Die Architekten

 (Peter Kahane, East Germany, 1990) 102 minutes


Director: Peter Kahane
Producer: Herbert Ehler
Screenplay: Thomas Knauf
Cinematography: Andreas Köfer
Editor: Ilse Peters
Music: Tamás Kahane
Kurt Naumann (Daniel Brenner)
Rita Feldmeier (Wanda Brenner)
Uta Eisold (Renate Reese)
Jürgen Watzke (Martin Bullat)
Ute Lubosch (Franziska Scharf)
Catherine Stoyan (Elke Krug)
Andrea Meissner (Barbara Schneider)

Reviews and notes

The story behind the making of this tragedy is integral to understanding the picture itself. Shooting started in September 1989 as multitudes took to the streets throughout East Germany. By the time the film was finished, East Germany no longer existed. Then and now, East German filmmakers are faced with unemployment. Many of the DEFA studio executives who initially approved this picture are no longer working. Kahane deftly shows the bureaucratic inner workings of the former East German centrally controlled economy. His protagonist (Kurt Naumann) assembles a team of irreverent architects who intentionally goad the powers that be. They want to see just how much they can get away with, and that turns out to be precious little.
- Variety, 11 March 1991

The Architects serves as a bookend to the overall history of DEFA and the GDR. Wolfgang Staudte’s The Murderers Are Among Us (1946) and Gerhard Lamprecht’s Somewhere in Berlin (1946), depicted Berlin as a city of ruins, symbolic for both the destruction of the Third Reich and the fertile ground upon which the dreams of a better, socialist future would take root. If the beginnings of DEFA were marked by depictions of a ruined city full of dreams, then The Architects marks its end: depicting a new city, but one in which the dreams now stand in ruin. As such, The Architects is a poignant and essential chapter in understanding the GDR, its architecture, and its cinema.
- Ralph Stern, Architectural Historian, University of Massachusetts Amherst

Some of the most telling moments in Peter Kahane's film The Architects, a somber, finely drawn portrait of life in East Berlin in the final days of the Communist regime, are long panning shots of the city's ugly, factorylike public housing. Shot from moving cars, these views of block after block of anonymous rectangular buildings evoke a joyless environment in which the imagination is systematically stifled and where people live in a state of chronic, low-grade depression.

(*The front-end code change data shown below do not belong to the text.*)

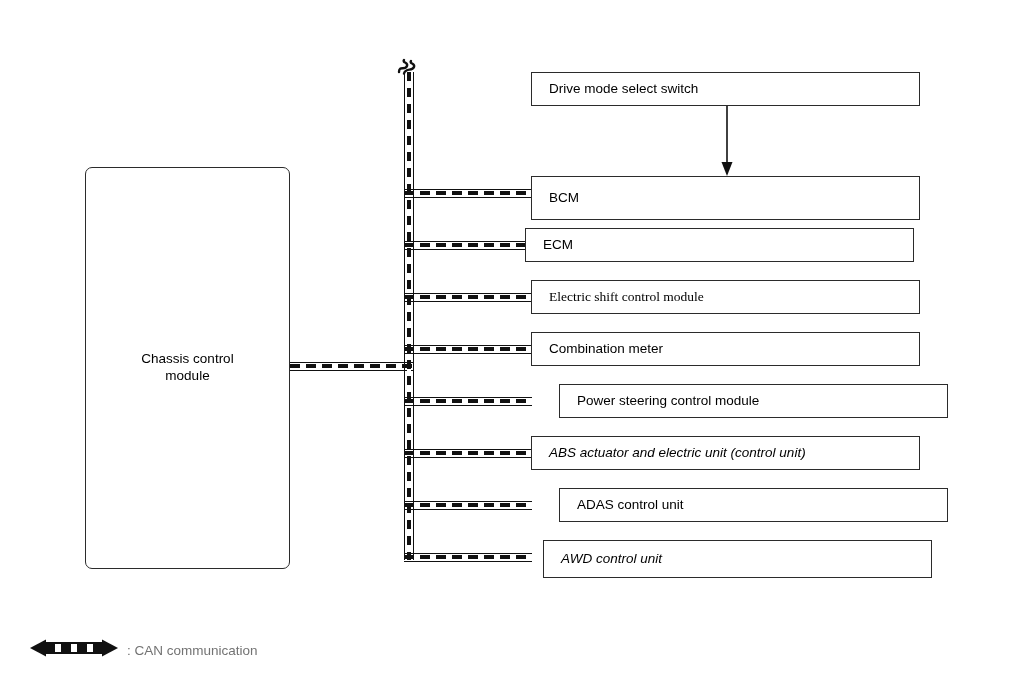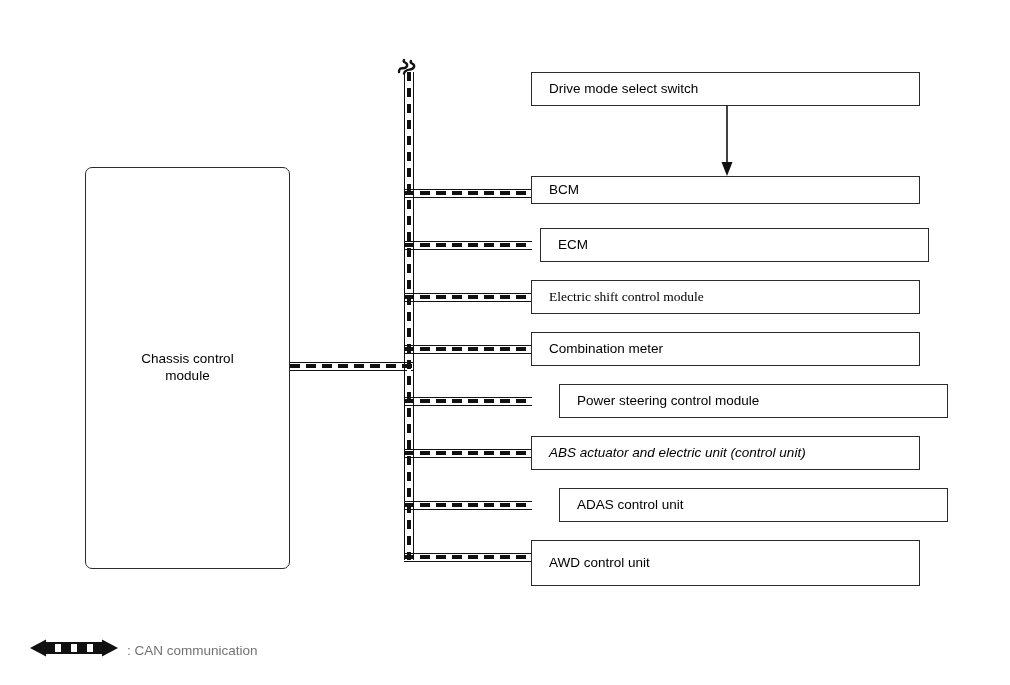--- a/index.html
+++ b/index.html
@@ -140,7 +140,7 @@
 
   <div id="can-node-layer">
       <div class="can-horizontal" style="left: 404px; top: 188.5px; width: 128px; height: 9px;"></div>
-      <div class="node-box" style="left: 531px; top: 176px; width: 389px; height: 28px;">
+      <div class="node-box" style="left: 531px; top: 176px; width: 389px; height: 44px;">
         <div class="node-label left-aligned">BCM</div>
       </div>
       <div class="can-horizontal" style="left: 404px; top: 240.5px; width: 128px; height: 9px;"></div>

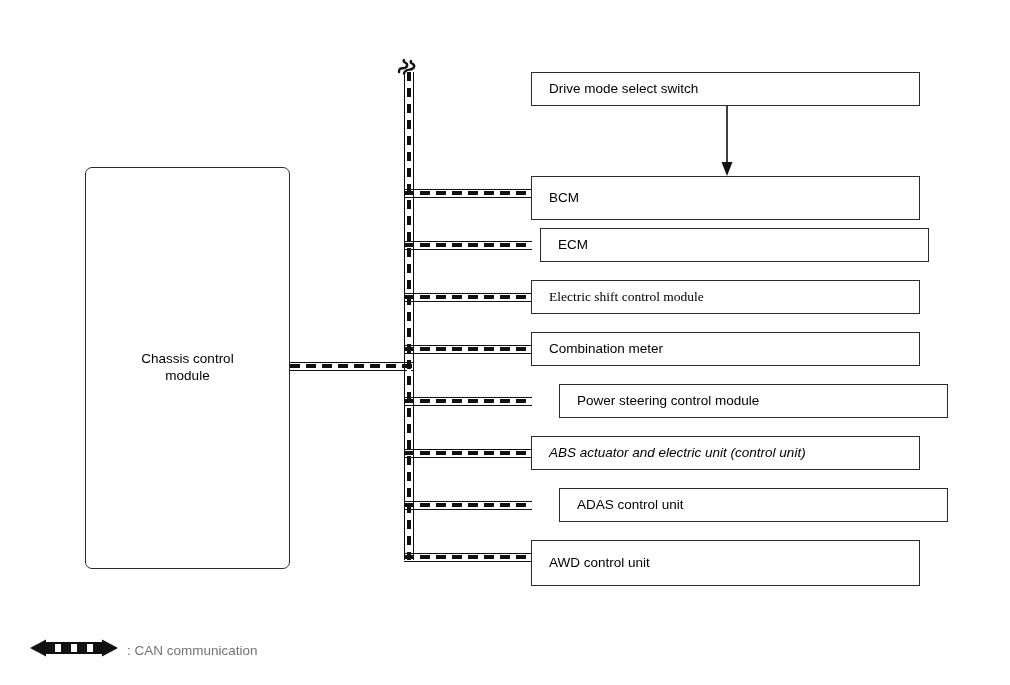--- a/index.html
+++ b/index.html
@@ -144,7 +144,7 @@
         <div class="node-label left-aligned">BCM</div>
       </div>
       <div class="can-horizontal" style="left: 404px; top: 240.5px; width: 128px; height: 9px;"></div>
-      <div class="node-box" style="left: 540px; top: 228px; width: 389px; height: 34px;">
+      <div class="node-box" style="left: 525px; top: 228px; width: 389px; height: 34px;">
         <div class="node-label left-aligned">ECM</div>
       </div>
       <div class="can-horizontal" style="left: 404px; top: 292.5px; width: 128px; height: 9px;"></div>

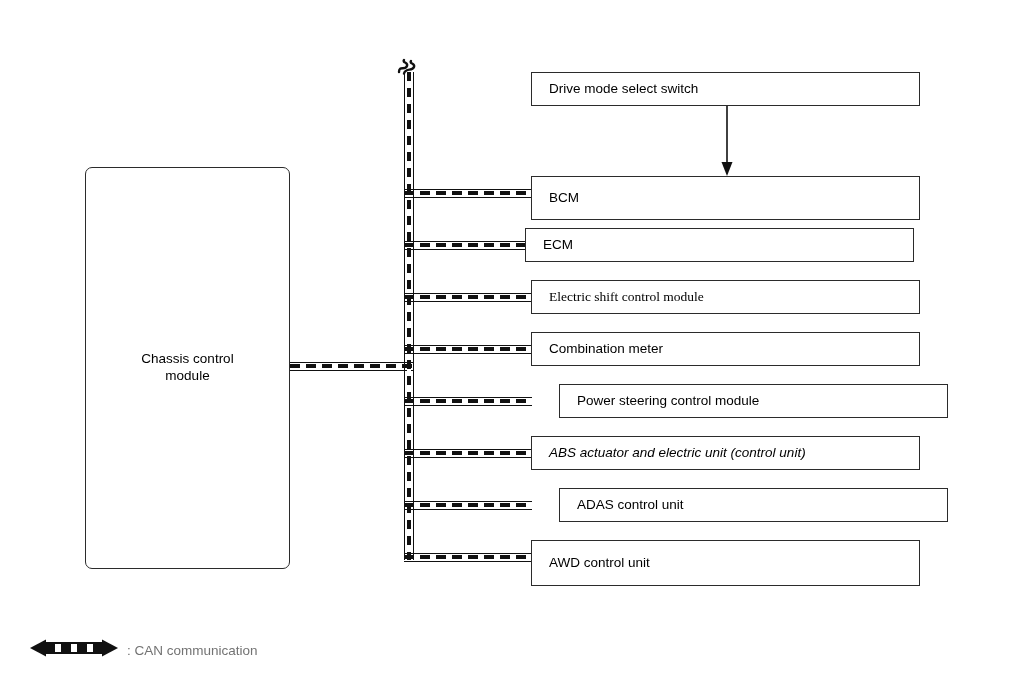--- a/index.html
+++ b/index.html
@@ -168,7 +168,7 @@
         <div class="node-label left-aligned">ADAS control unit</div>
       </div>
       <div class="can-horizontal" style="left: 404px; top: 552.5px; width: 128px; height: 9px;"></div>
-      <div class="node-box" style="left: 531px; top: 540px; width: 389px; height: 46px;">
+      <div class="node-box" style="left: 543px; top: 540px; width: 389px; height: 38px; font-style: italic;">
         <div class="node-label left-aligned">AWD control unit</div>
       </div>
     </div>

The film depicts this society's grinding down of Daniel Brenner (Kurt Naumann), an idealistic architect in his late 30's. Daniel, like many others of his generation, is deeply frustrated by life under the Communists but somehow tolerates it. Hired to design a miniature city on the fringe of Berlin, he fools himself into thinking that he can counteract the prevailing gloom with a cheerier, more innovative approach. Working with a hand-picked team of friends who were classmates in architecture school, he comes up with a design that incorporates rooftop gardens and modern sculptures and that has architectural variety and generous breathing space.

Daniel's absorption in the project costs him his marriage; his wife, Wanda (Rita Feidmeier), is fed up with a life of scarcity and low expectations. And when he submits his plans to the powers that be, they denounce his innovations as frivolous and costly and insist on compromises. A typical demand is that a sculpture titled Family in Stress be renamed Family in Socialism. The scenes in which Daniel confronts the scornful, intransigent bureaucrats, who address him as though he were a disobedient child, have a chilling psychological conviction.

The Architects is drenched in a mood of edgy despair. And more than any film in recent memory, it portrays the destructive impact that a spiritually cold environment can have on the human spirit. When the attractive, high-strung Wanda leaves Daniel, it is clear that it is the drabness of their lives more than any lack of love that drives her away. Their breakup scenes are acute, superbly acted depictions of a marriage coming apart.

The decay of a society isn't always signified by a flashy Roman orgy. As The Architects suggests, it can be synonymous with a pervasive, soul-deadening dreariness.